Maria Magdalena wird heute zur ersten Auferstehungszeugin. Sie ist die große Liebende, die zu seinen Lebzeiten das kostbare Öl auf die Füße Jesu vergossen hat. Und  sich getraut hat, Jesus ganz nahe zu kommen und ihm ihre Liebe zu zeigen, indem sie mit ihrem Haar die Füße trocknet (vgl. Lk 7,37ff). In ihrer Liebe zu ihm ist sie zum Grab gegangen. Um noch einmal ihre Zuwendung zu zeigen. Und die Situation wandelt sich. ER zeigt ihr SEINE Zuwendung. Als ER sie beim Namen ruft, liegt darin die ganze Zuwendung des Auferstandenen. Mit diesem Ruf wird Maria Magdalena das, was sie bis heute ist - die Apostelin der Apostel. Was das bedeutet für Kirche und die Frauenfrage – dafür ist heute und nicht der richtige Ort und nicht die richtige Zeit, es zu erörtern.

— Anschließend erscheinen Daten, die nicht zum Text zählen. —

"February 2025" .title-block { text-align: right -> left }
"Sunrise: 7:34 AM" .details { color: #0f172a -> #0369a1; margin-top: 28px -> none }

Es ist aber Zeit – denke ich – zu sagen und zu erinnern: Jeder von uns hat den Auftrag Jesu, Auferstehung weiter zu sagen, Liebe weiter zu sagen, Wandlung weiter zu sagen! Auch wenn er verunsichert und manchen Angst macht, die gerne das Bisherige bewahren möchten, weil es ihnen Halt und Orientierung war: Wandel geschieht!

Das Entscheidende – vor jeder Lehre, vor jedem Dogma – ist: Ich bin, du bist Auferstehungszeuge und Auferstandener; berufen zu vollem Leben in der Liebe und in der Kraft des Geistes. Im Vertrauen auf den LEBENDIGEN! Auch wenn Kirche und Gesellschaft  so wie wir sie jetzt kennen, stirbt - um sich zu wandeln!

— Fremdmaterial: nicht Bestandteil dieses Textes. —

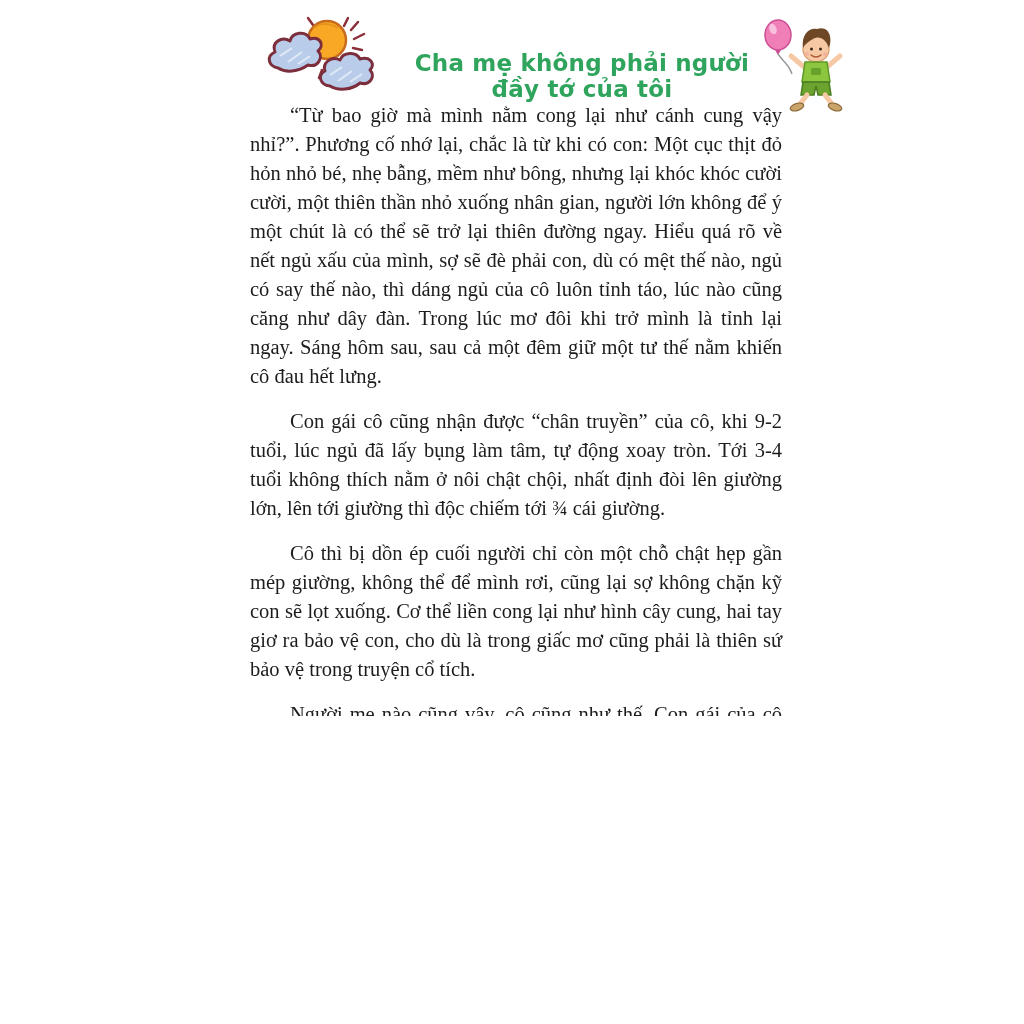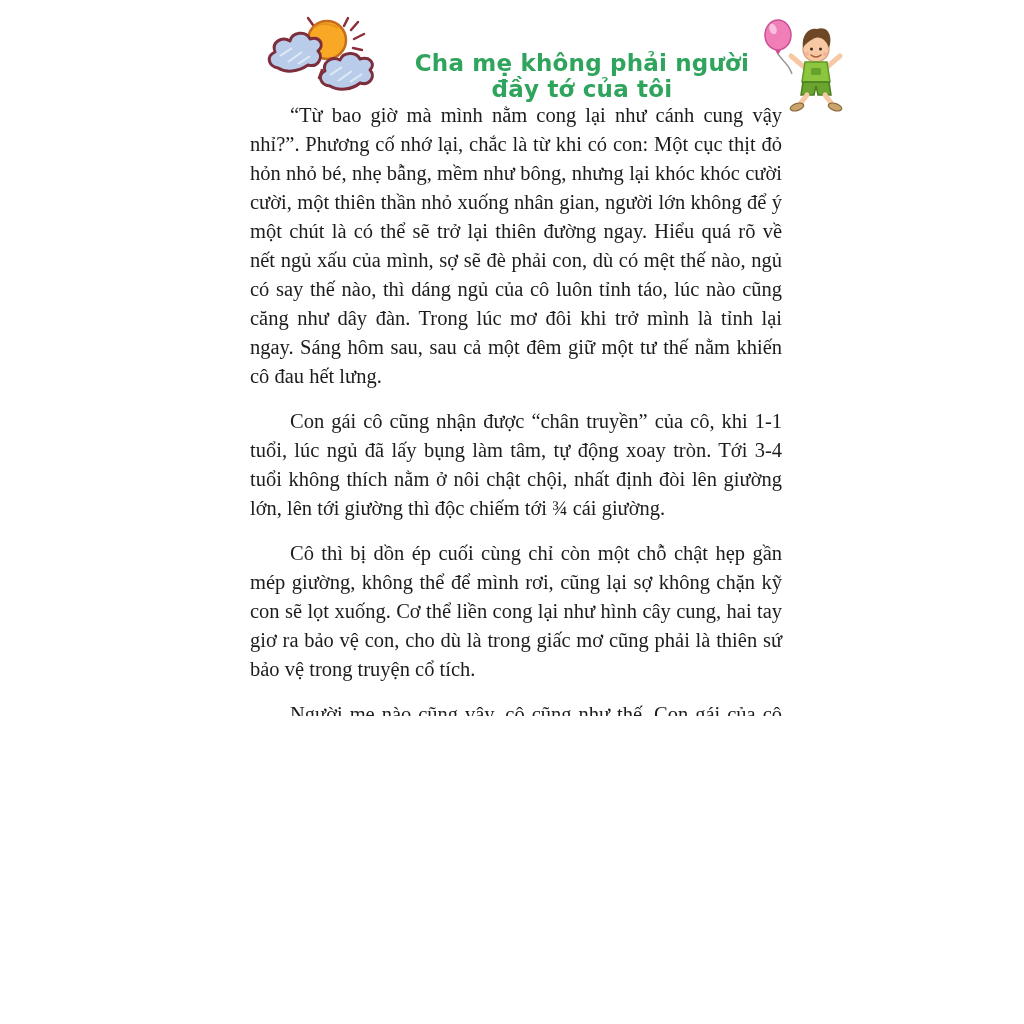"Con gái cô cũng nhận" p { text: 1-1 -> 9-2 }
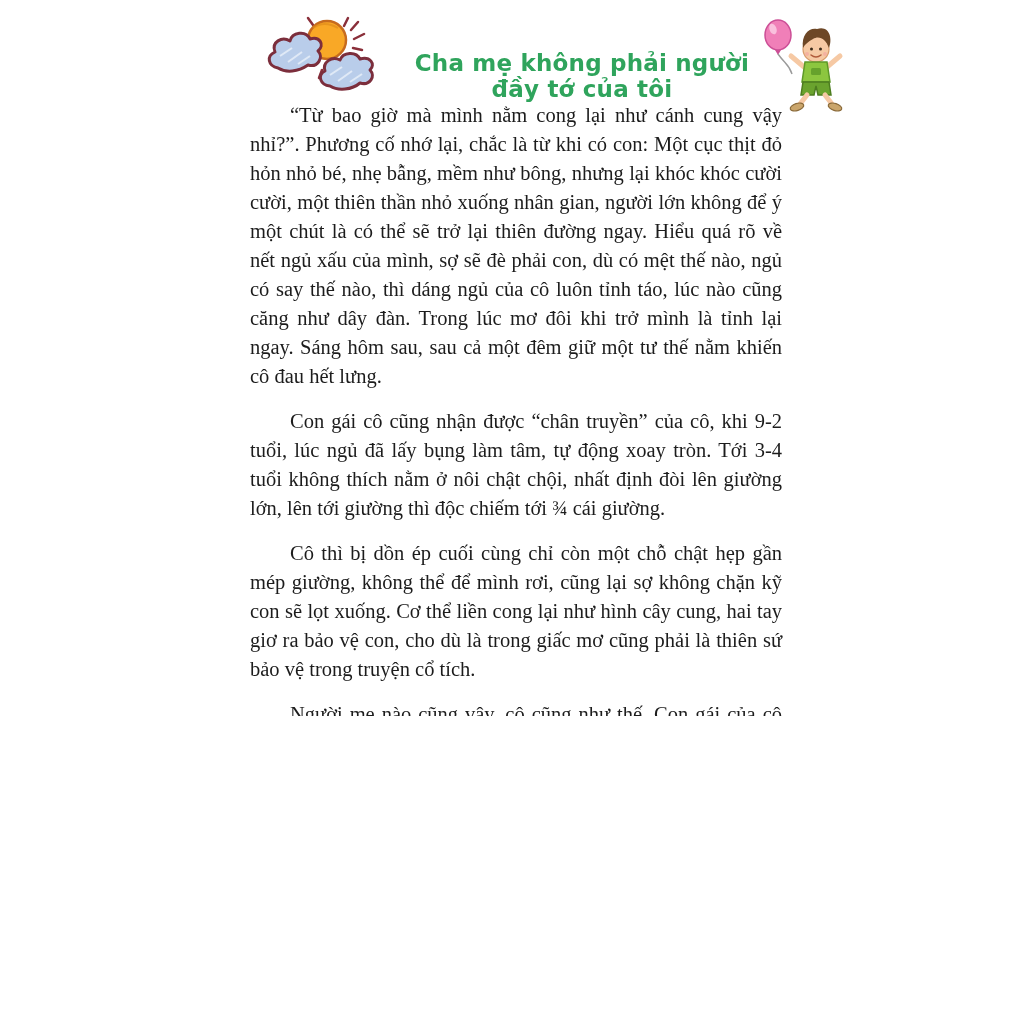"Cô thì bị dồn ép" p { text: cùng -> người }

Wenn nicht wir, liebe Brüder -  die wir bei unserer Profess uns hier im Altarraum lang ausgestreckt auf den Boden gelegt haben, um uns ganz zu geben und die dann gehört haben: Steh auf der du schläfst von den Toten und Christus wird dein Licht sein! – sollen Zeugnis geben von der Kraft des Wandels und der Auferstehung, von der Kraft neuen Lebens!

Es geht um DEN Lebendigen. Und SEIN Geist wirkt, lebt und ruft! Dich und mich! Zur Auferstehung! Halleluja! Amen!